Change listing data:
┌──

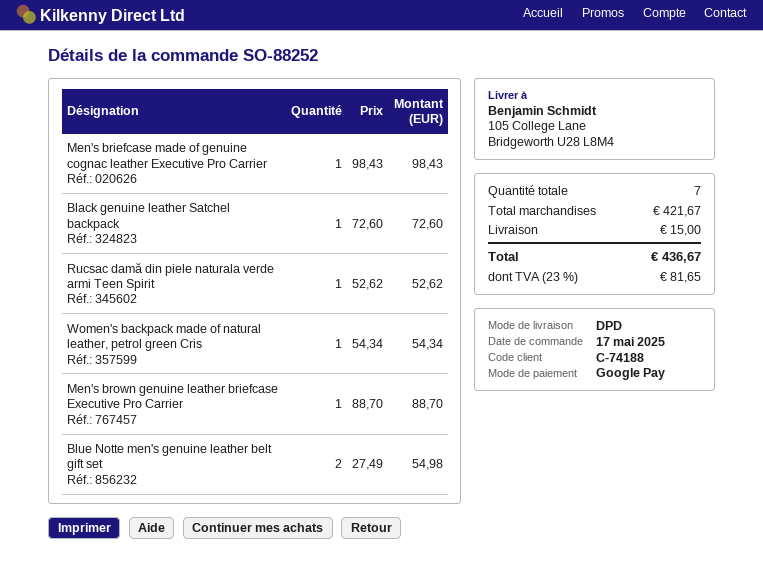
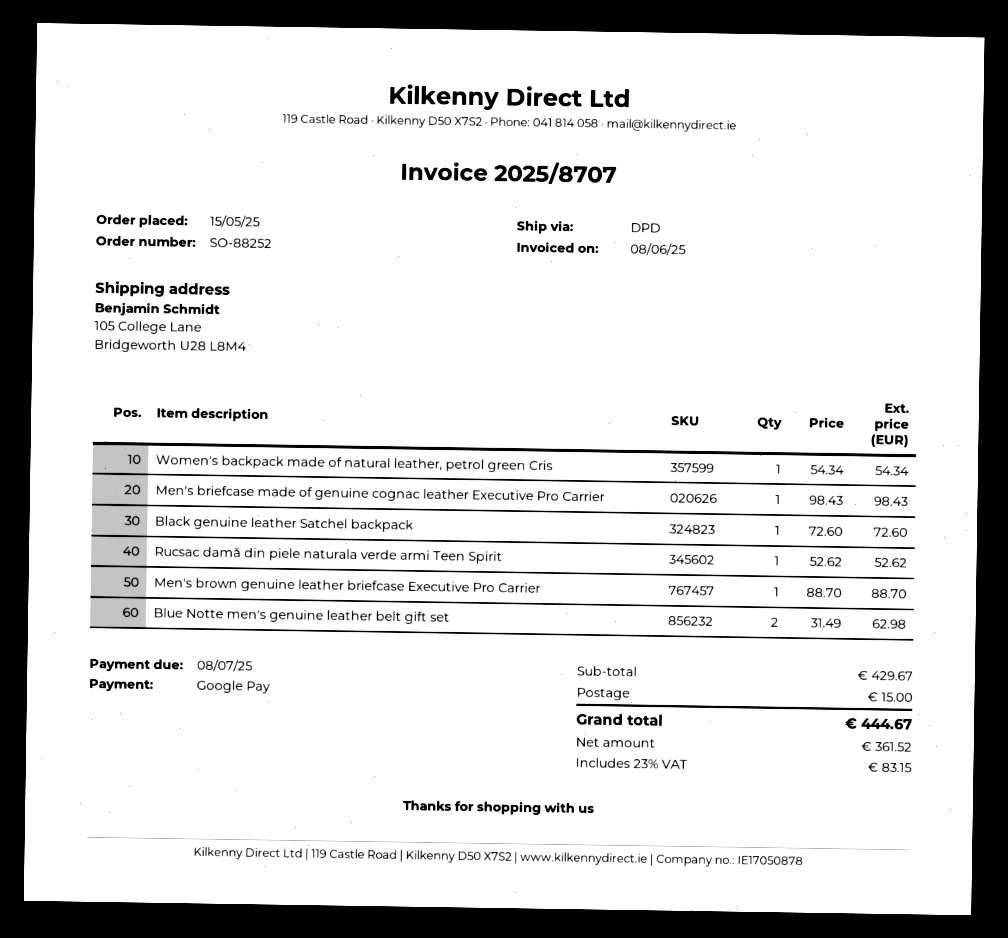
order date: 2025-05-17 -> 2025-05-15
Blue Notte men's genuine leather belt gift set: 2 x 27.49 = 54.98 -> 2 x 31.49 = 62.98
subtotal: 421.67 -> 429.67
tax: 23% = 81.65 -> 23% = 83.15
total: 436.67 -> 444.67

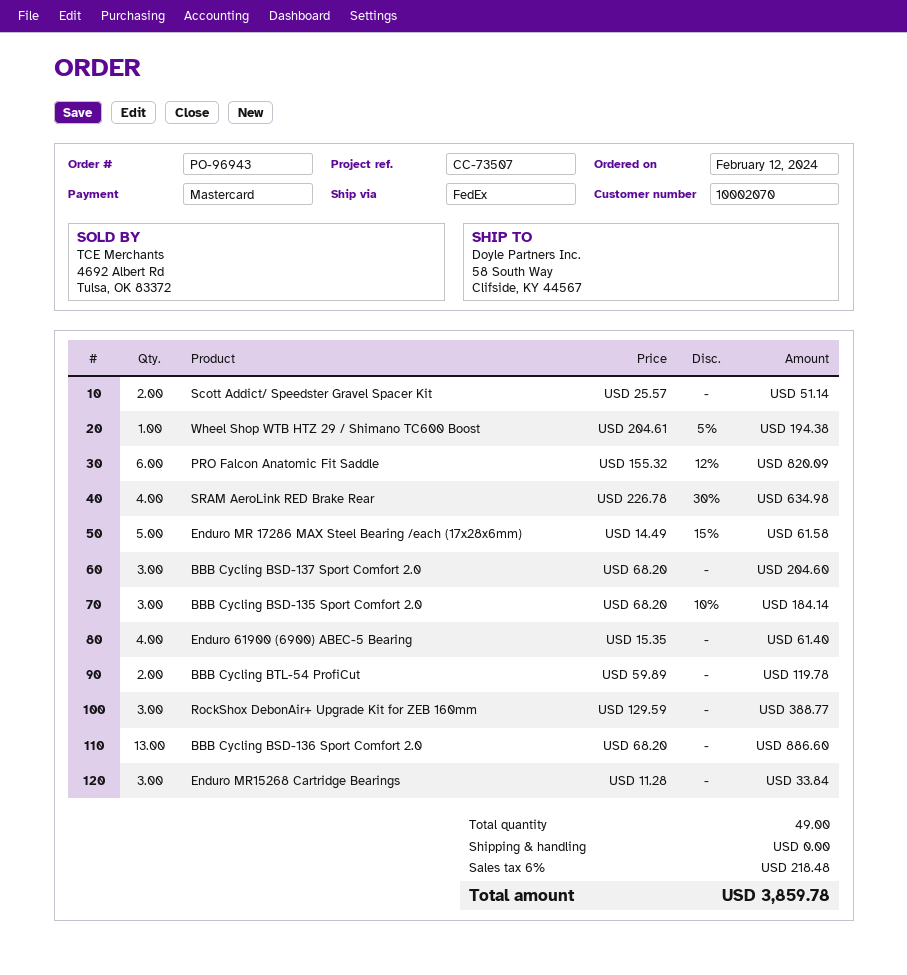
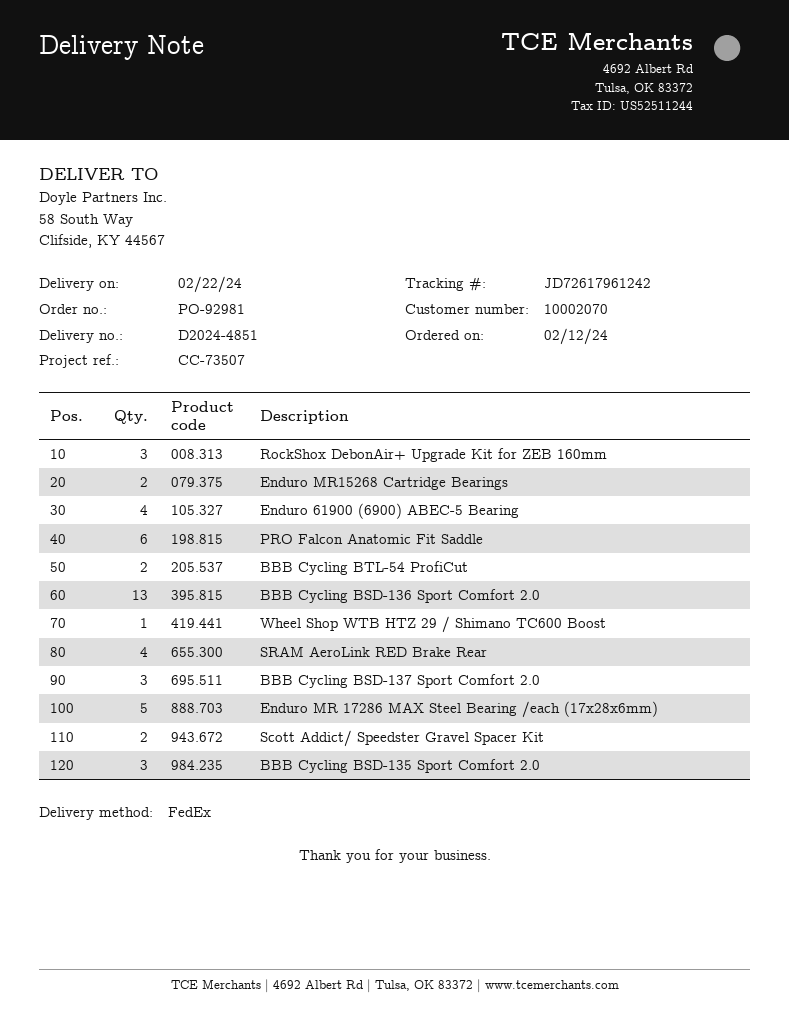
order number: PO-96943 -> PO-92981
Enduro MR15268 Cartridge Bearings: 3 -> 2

└──

Write out all the entries exactly, except for the pictures.

YOUR RESPONSE:
order date: 2025-05-17 -> 2025-05-15
Blue Notte men's genuine leather belt gift set: 2 x 27.49 = 54.98 -> 2 x 31.49 = 62.98
subtotal: 421.67 -> 429.67
tax: 23% = 81.65 -> 23% = 83.15
total: 436.67 -> 444.67

order number: PO-96943 -> PO-92981
Enduro MR15268 Cartridge Bearings: 3 -> 2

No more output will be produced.